■ **WORK TO COMPLETE**
Find the lines of the data below that include "divider". Report their number only.

(INPUT FOR THIS TASK begins)

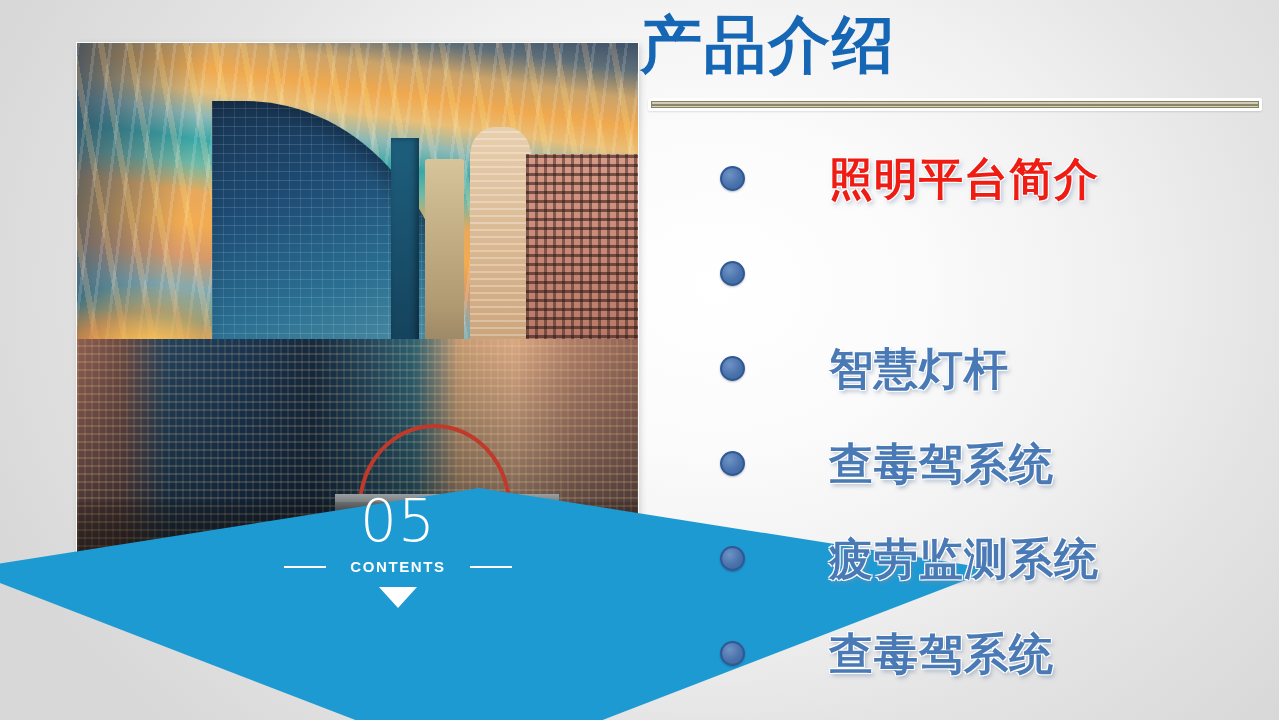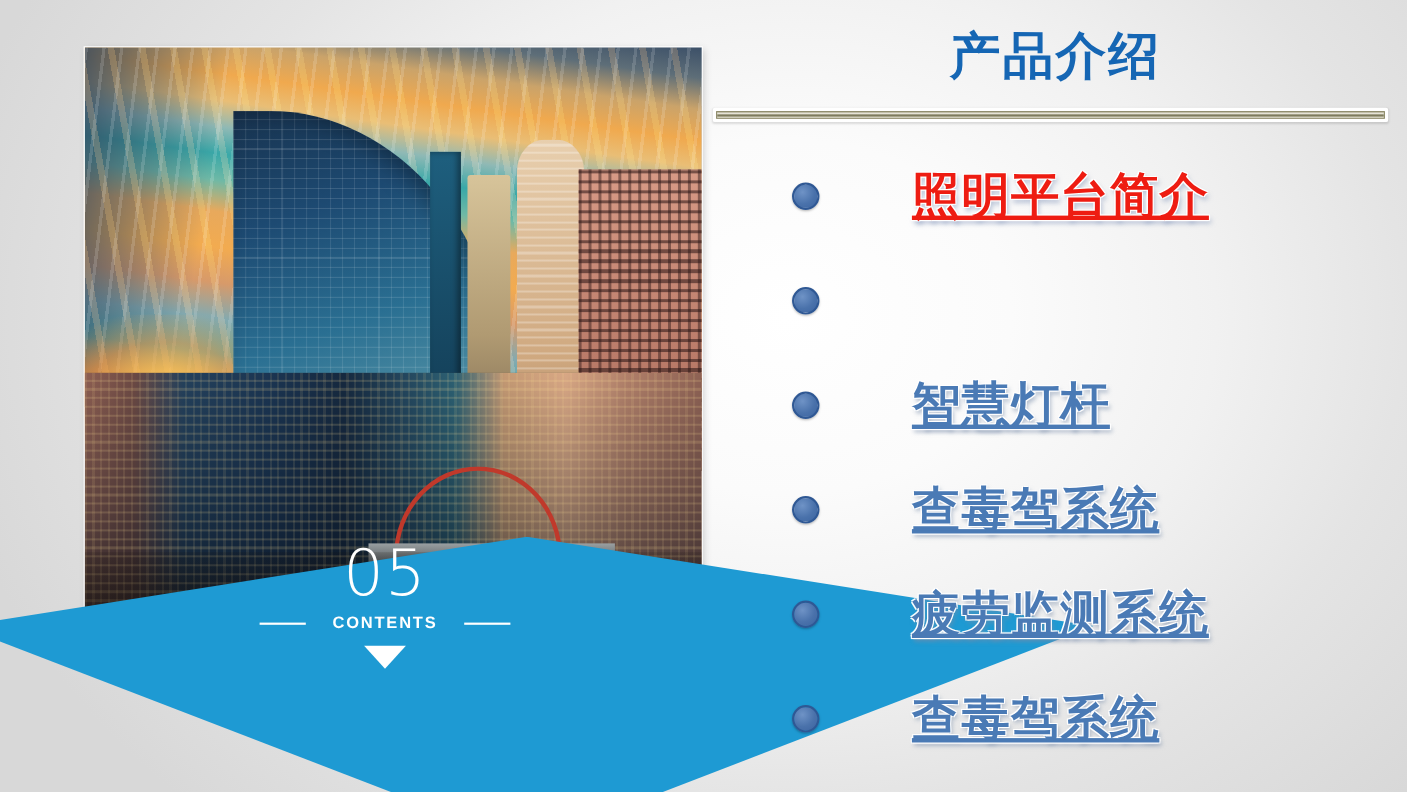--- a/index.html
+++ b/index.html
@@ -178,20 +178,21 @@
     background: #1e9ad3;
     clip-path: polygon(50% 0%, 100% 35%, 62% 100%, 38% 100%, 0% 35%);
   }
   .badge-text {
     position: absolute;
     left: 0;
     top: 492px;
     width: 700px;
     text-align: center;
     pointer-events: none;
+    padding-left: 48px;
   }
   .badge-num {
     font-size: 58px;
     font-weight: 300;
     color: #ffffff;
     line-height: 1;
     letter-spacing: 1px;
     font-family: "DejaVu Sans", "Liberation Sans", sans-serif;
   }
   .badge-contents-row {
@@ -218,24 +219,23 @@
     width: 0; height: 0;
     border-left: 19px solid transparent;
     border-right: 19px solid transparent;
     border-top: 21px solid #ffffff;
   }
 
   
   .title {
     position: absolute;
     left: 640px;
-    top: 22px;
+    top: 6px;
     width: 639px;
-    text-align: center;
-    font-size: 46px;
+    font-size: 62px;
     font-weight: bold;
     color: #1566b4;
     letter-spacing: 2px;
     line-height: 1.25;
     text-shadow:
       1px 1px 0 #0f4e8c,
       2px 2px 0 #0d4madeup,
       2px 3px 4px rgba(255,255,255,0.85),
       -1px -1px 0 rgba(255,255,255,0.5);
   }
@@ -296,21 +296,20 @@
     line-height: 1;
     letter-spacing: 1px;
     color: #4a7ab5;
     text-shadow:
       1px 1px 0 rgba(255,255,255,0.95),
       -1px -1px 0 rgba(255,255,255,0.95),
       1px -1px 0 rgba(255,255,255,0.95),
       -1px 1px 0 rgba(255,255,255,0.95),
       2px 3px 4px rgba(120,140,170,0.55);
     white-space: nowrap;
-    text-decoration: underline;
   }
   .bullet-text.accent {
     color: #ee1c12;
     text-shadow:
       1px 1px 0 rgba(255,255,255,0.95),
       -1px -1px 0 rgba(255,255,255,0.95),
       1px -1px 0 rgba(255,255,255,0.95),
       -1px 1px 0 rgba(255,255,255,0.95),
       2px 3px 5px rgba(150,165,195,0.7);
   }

(INPUT FOR THIS TASK ends)
(INPUT FOR THIS TASK begins)

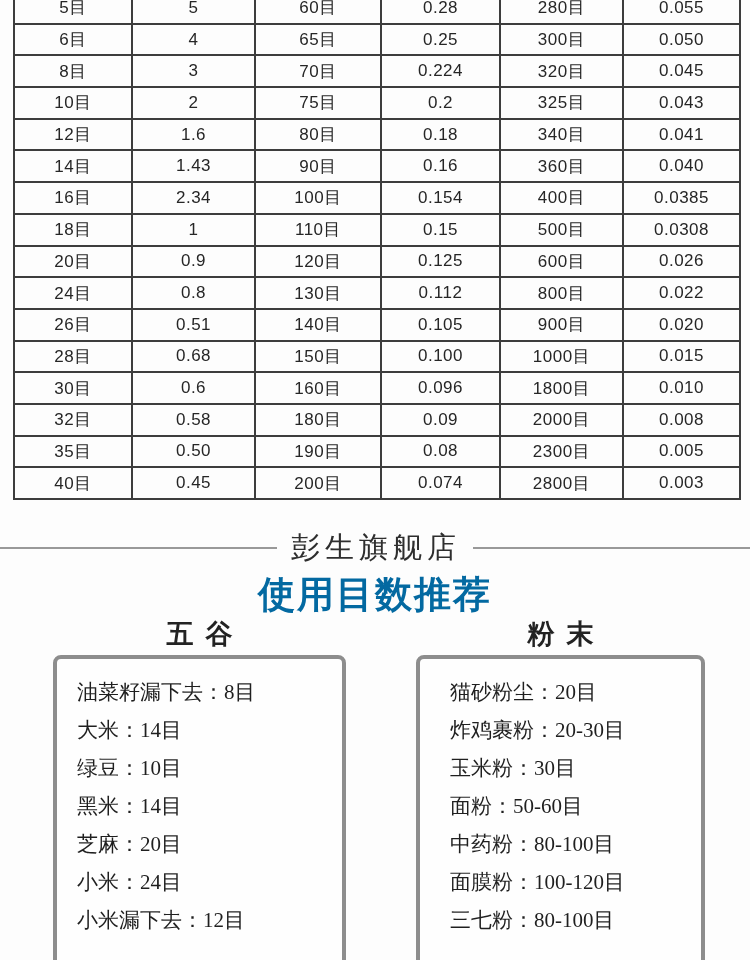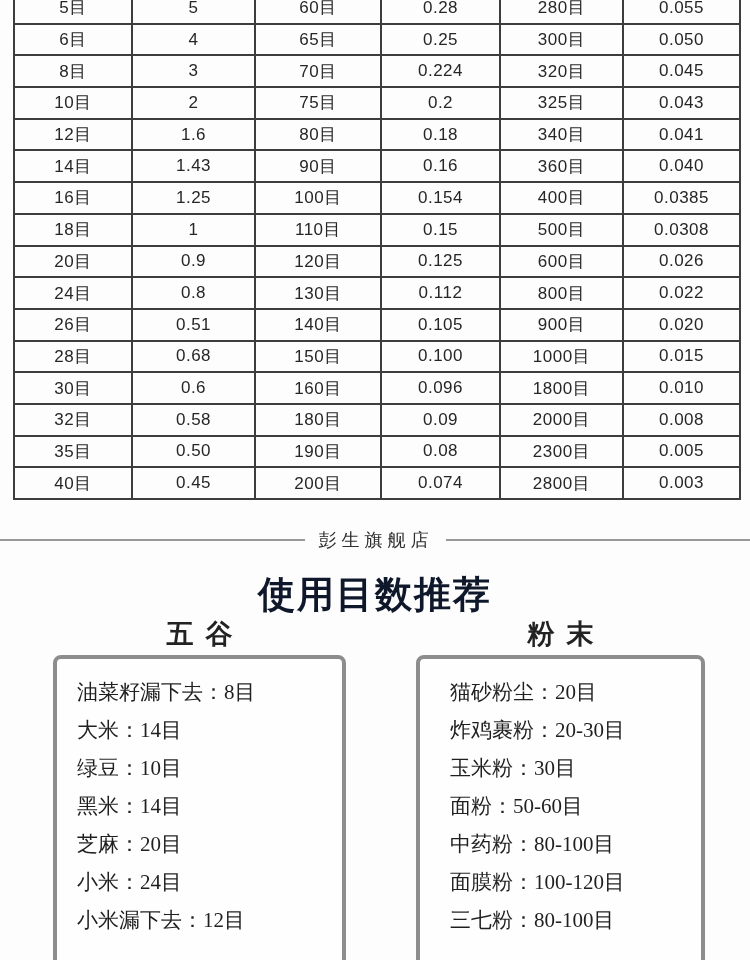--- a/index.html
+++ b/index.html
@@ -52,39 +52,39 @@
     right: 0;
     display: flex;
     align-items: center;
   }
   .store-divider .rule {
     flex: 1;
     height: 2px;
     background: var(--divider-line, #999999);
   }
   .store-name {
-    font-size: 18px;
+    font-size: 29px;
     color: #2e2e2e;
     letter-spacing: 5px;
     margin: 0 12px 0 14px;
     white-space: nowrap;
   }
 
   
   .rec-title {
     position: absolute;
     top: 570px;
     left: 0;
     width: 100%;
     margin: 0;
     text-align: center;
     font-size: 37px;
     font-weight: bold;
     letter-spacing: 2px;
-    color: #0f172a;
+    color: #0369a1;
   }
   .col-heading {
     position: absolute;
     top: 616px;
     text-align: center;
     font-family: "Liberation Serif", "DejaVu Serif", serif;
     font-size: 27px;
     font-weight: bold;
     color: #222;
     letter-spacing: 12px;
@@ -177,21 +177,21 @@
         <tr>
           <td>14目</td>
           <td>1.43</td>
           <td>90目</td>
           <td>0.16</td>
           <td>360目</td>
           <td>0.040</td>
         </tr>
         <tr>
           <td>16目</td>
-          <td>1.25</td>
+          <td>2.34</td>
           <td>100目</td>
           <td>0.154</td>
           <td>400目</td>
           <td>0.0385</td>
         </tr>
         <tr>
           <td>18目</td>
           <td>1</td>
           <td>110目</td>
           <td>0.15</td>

(INPUT FOR THIS TASK ends)
(INPUT FOR THIS TASK begins)

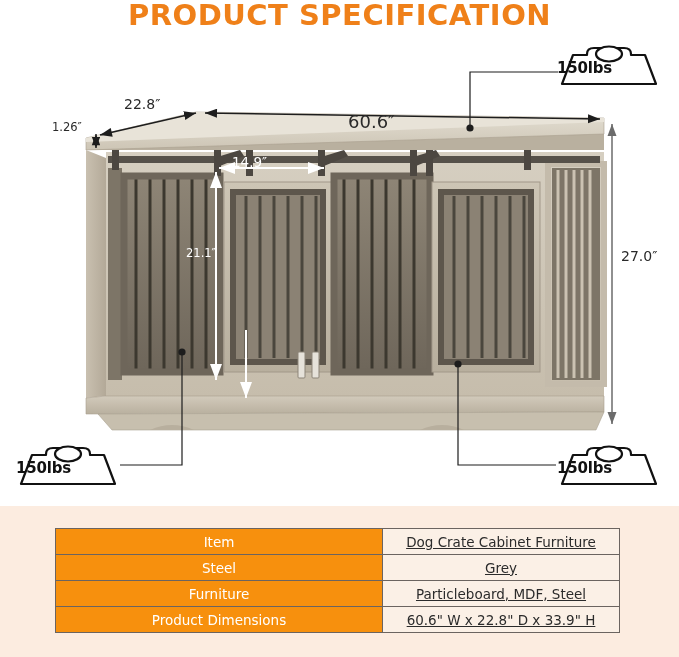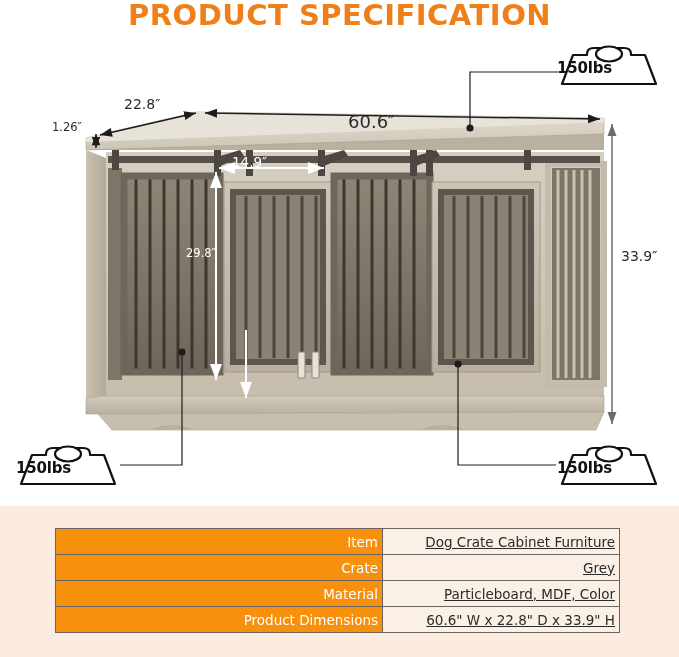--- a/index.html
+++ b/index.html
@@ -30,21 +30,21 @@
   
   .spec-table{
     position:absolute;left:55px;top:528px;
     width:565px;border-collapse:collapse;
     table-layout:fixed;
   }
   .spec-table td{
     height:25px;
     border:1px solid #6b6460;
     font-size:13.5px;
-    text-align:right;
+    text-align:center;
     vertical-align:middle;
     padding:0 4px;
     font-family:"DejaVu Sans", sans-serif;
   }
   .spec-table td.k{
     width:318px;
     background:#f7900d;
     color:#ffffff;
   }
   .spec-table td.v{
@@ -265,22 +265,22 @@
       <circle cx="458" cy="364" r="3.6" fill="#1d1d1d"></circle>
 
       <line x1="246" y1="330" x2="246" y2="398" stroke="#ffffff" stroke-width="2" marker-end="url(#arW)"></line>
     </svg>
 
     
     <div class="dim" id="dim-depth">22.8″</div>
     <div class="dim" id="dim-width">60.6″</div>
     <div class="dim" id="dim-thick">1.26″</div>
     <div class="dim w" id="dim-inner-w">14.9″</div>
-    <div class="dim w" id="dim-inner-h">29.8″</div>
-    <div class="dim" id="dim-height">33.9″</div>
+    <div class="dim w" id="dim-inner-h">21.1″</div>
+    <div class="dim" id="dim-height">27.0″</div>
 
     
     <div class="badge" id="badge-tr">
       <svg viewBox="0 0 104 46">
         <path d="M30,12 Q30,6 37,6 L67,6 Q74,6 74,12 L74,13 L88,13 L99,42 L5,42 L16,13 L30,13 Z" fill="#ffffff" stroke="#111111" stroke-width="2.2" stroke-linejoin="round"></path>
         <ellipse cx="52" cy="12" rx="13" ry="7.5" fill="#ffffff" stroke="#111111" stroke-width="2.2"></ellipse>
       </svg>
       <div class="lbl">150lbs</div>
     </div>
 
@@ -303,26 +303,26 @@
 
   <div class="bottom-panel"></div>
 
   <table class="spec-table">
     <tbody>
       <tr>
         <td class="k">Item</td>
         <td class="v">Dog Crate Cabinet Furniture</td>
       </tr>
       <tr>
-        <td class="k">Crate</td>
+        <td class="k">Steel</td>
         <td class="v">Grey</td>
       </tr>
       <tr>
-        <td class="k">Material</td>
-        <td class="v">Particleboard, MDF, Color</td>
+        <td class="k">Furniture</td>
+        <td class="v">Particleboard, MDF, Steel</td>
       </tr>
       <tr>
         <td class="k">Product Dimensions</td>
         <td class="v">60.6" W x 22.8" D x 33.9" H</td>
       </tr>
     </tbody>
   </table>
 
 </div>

(INPUT FOR THIS TASK ends)

■ **ANSWER BELOW**
2